(Front-end code change data)
********************
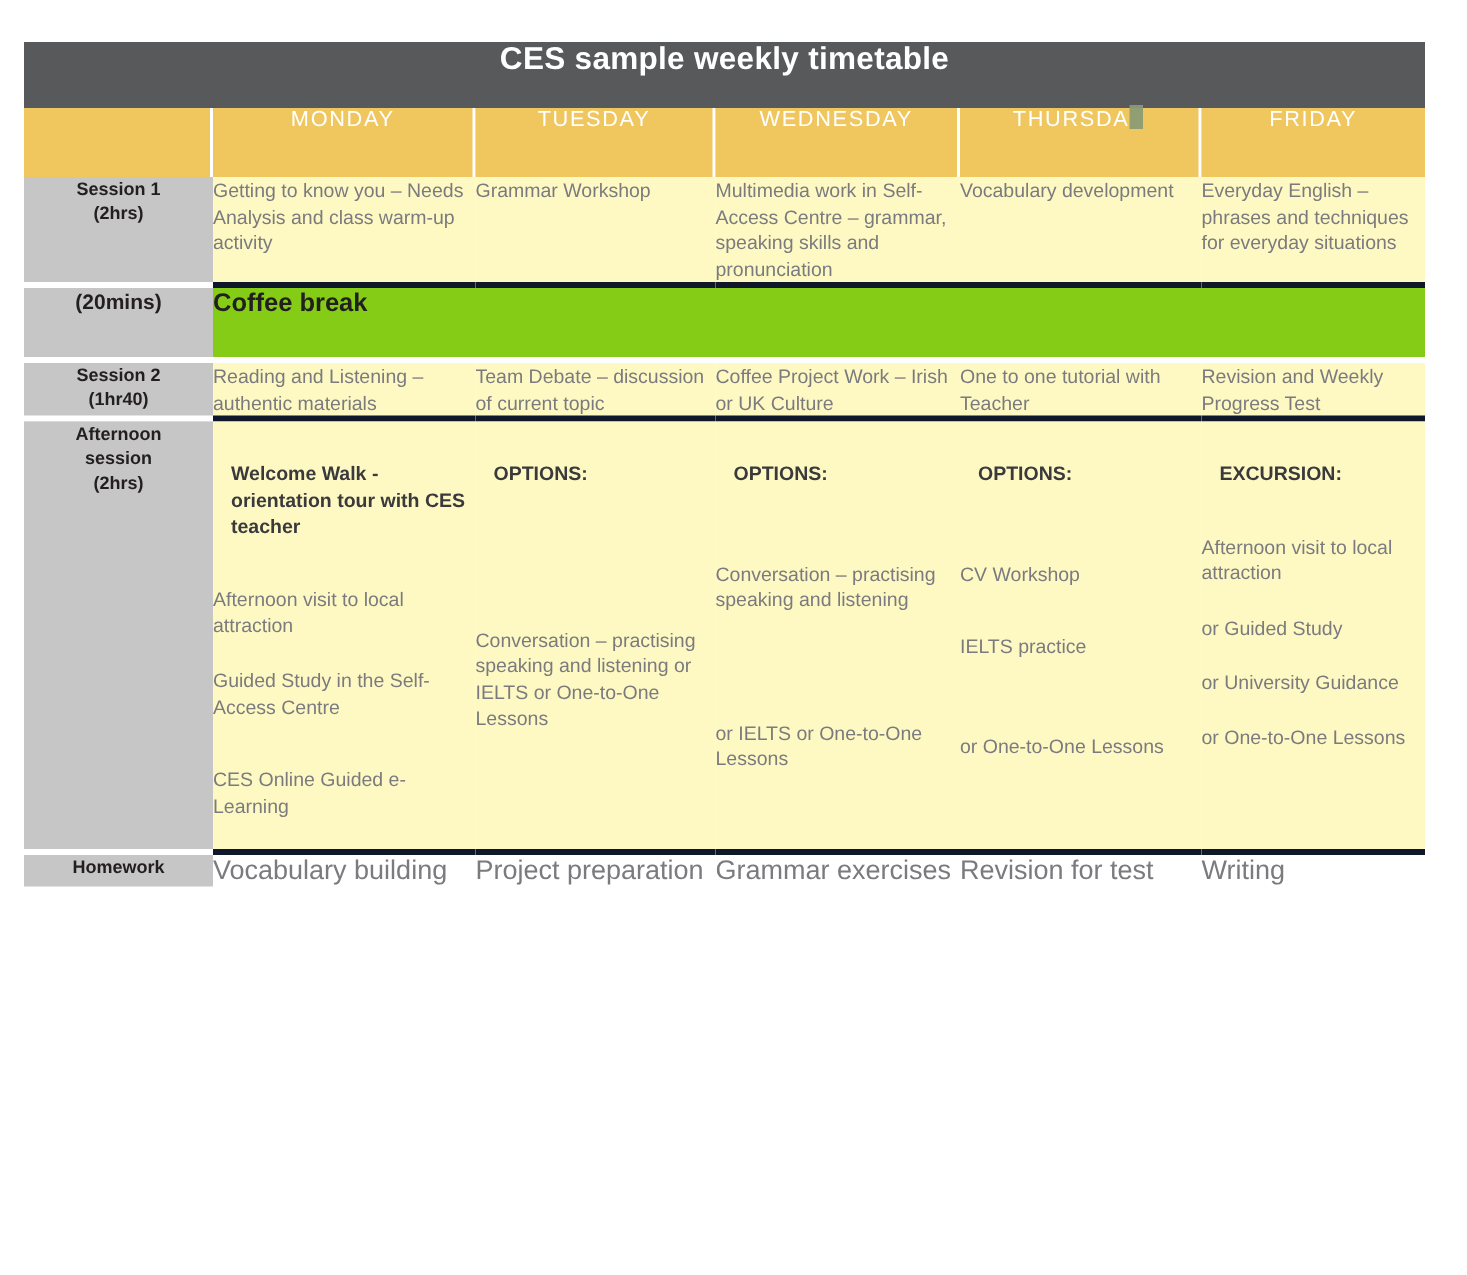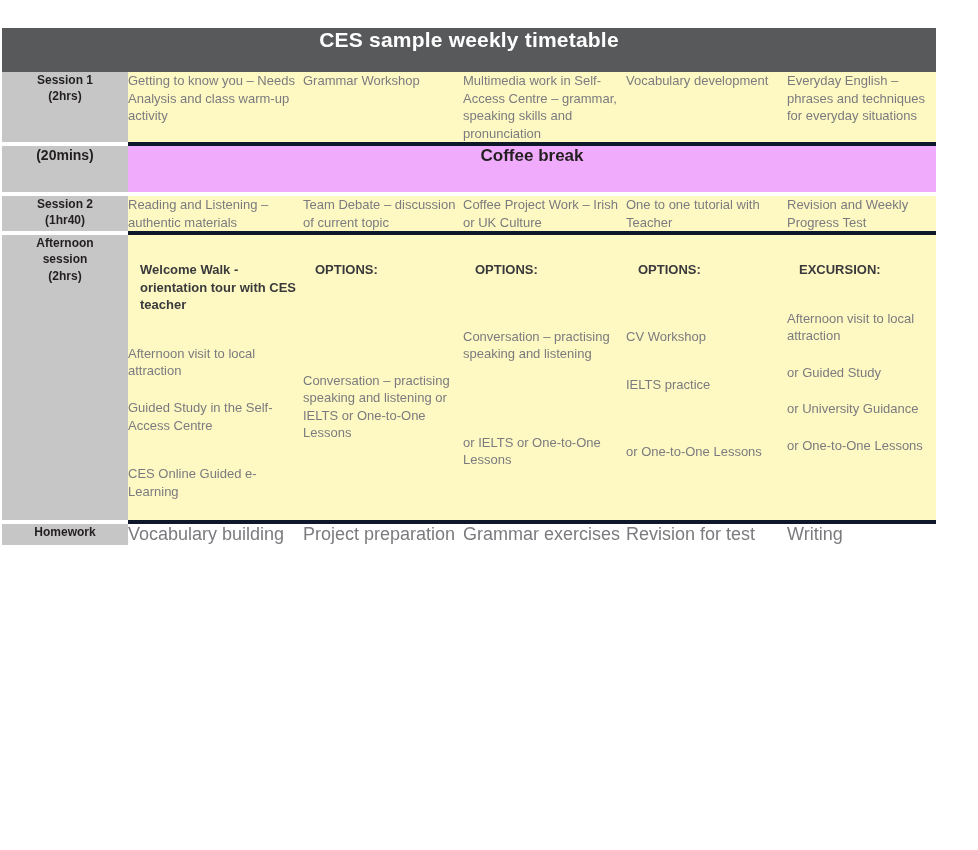--- a/index.html
+++ b/index.html
@@ -21,7 +21,7 @@
   }
   .timetable {
     position: absolute;
-    left: 2px;
+    left: 16px;
     top: 28px;
     width: 934px;
     border-collapse: separate;

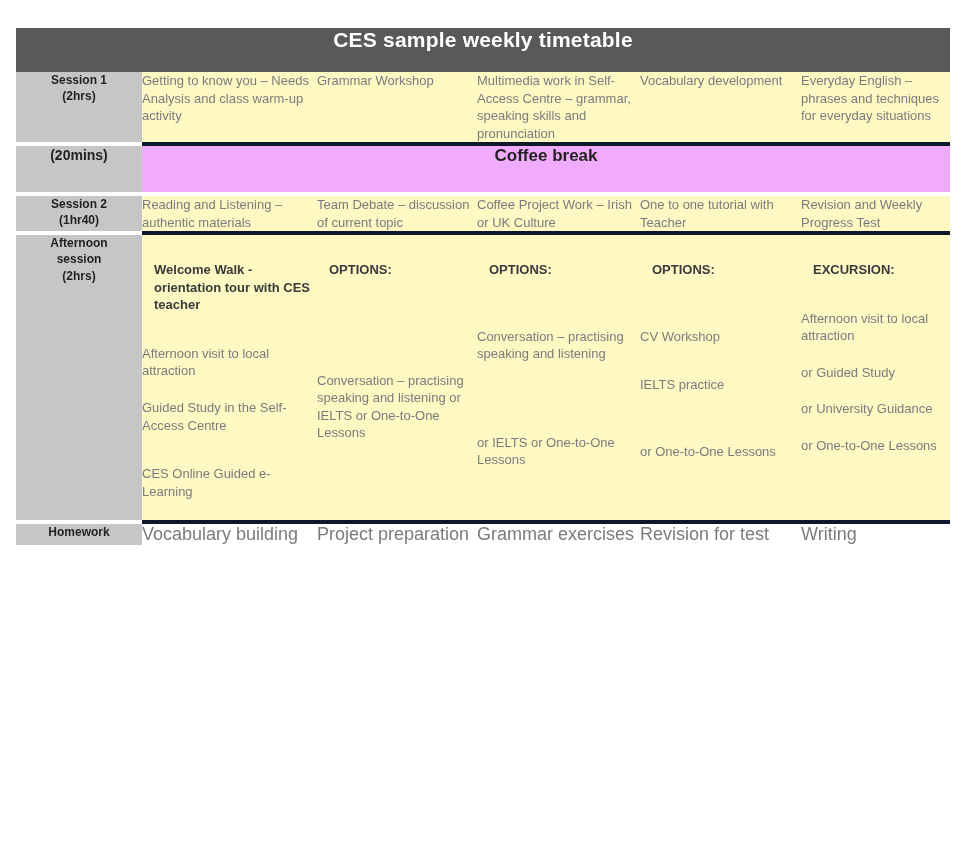--- a/index.html
+++ b/index.html
@@ -164,6 +164,14 @@
         <td class="title-cell" colspan="6">CES sample weekly timetable</td>
       </tr>
 
+      <tr>
+        <td class="dayhead-blank"></td>
+        <td class="dayhead">MONDAY</td>
+        <td class="dayhead">TUESDAY</td>
+        <td class="dayhead">WEDNESDAY</td>
+        <td class="dayhead"><span>THURSDA<span class="glitch">Y</span></span></td>
+        <td class="dayhead last">FRIDAY</td>
+      </tr>
 
       <tr>
         <td class="rowlabel">

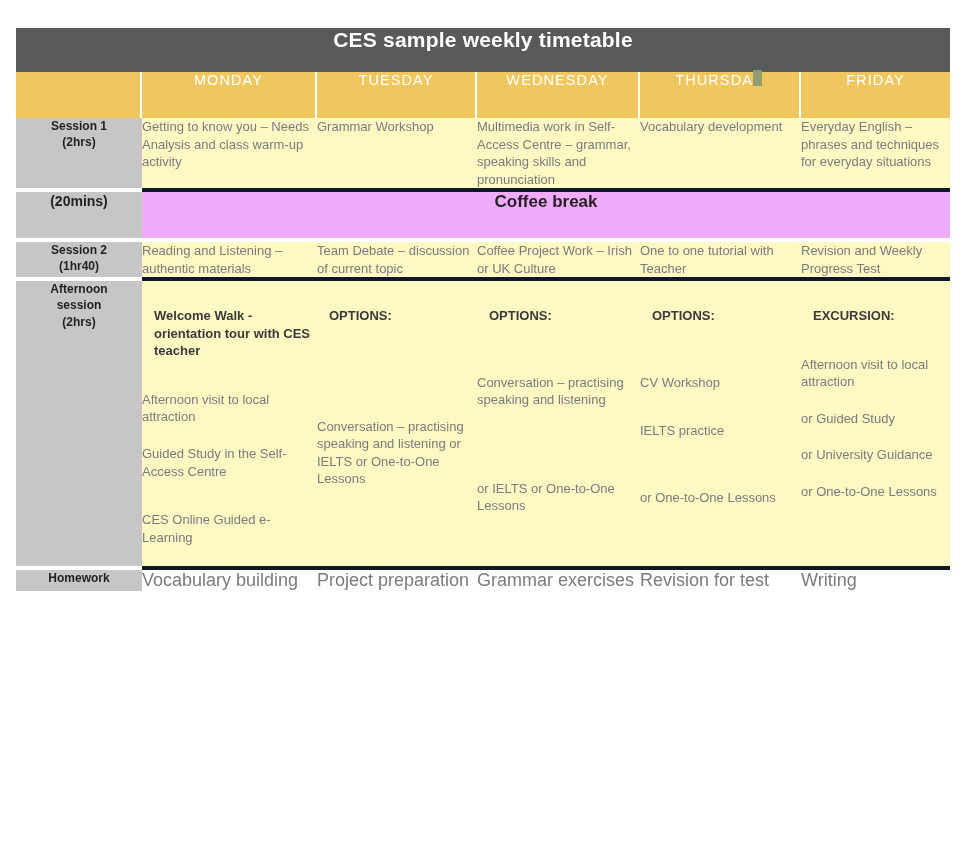--- a/index.html
+++ b/index.html
@@ -114,11 +114,10 @@
 
   
   .breakcell {
-    background: #f0abfc;
+    background: #84cc16;
     color: #231f20;
     font-weight: bold;
     font-size: 17px;
-    text-align: center;
     vertical-align: middle;
     height: 46px;
     border-bottom: 4px solid #ffffff;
********************
WORK INSTRUCTIONS
Set down all records verbatim, omitting images.

SOLVED PROBLEM
--- a/index.html
+++ b/index.html
@@ -21,7 +21,7 @@
   }
   .timetable {
     position: absolute;
-    left: 2px;
+    left: 16px;
     top: 28px;
     width: 934px;
     border-collapse: separate;

--- a/index.html
+++ b/index.html
@@ -164,6 +164,14 @@
         <td class="title-cell" colspan="6">CES sample weekly timetable</td>
       </tr>
 
+      <tr>
+        <td class="dayhead-blank"></td>
+        <td class="dayhead">MONDAY</td>
+        <td class="dayhead">TUESDAY</td>
+        <td class="dayhead">WEDNESDAY</td>
+        <td class="dayhead"><span>THURSDA<span class="glitch">Y</span></span></td>
+        <td class="dayhead last">FRIDAY</td>
+      </tr>
 
       <tr>
         <td class="rowlabel">

--- a/index.html
+++ b/index.html
@@ -114,11 +114,10 @@
 
   
   .breakcell {
-    background: #f0abfc;
+    background: #84cc16;
     color: #231f20;
     font-weight: bold;
     font-size: 17px;
-    text-align: center;
     vertical-align: middle;
     height: 46px;
     border-bottom: 4px solid #ffffff;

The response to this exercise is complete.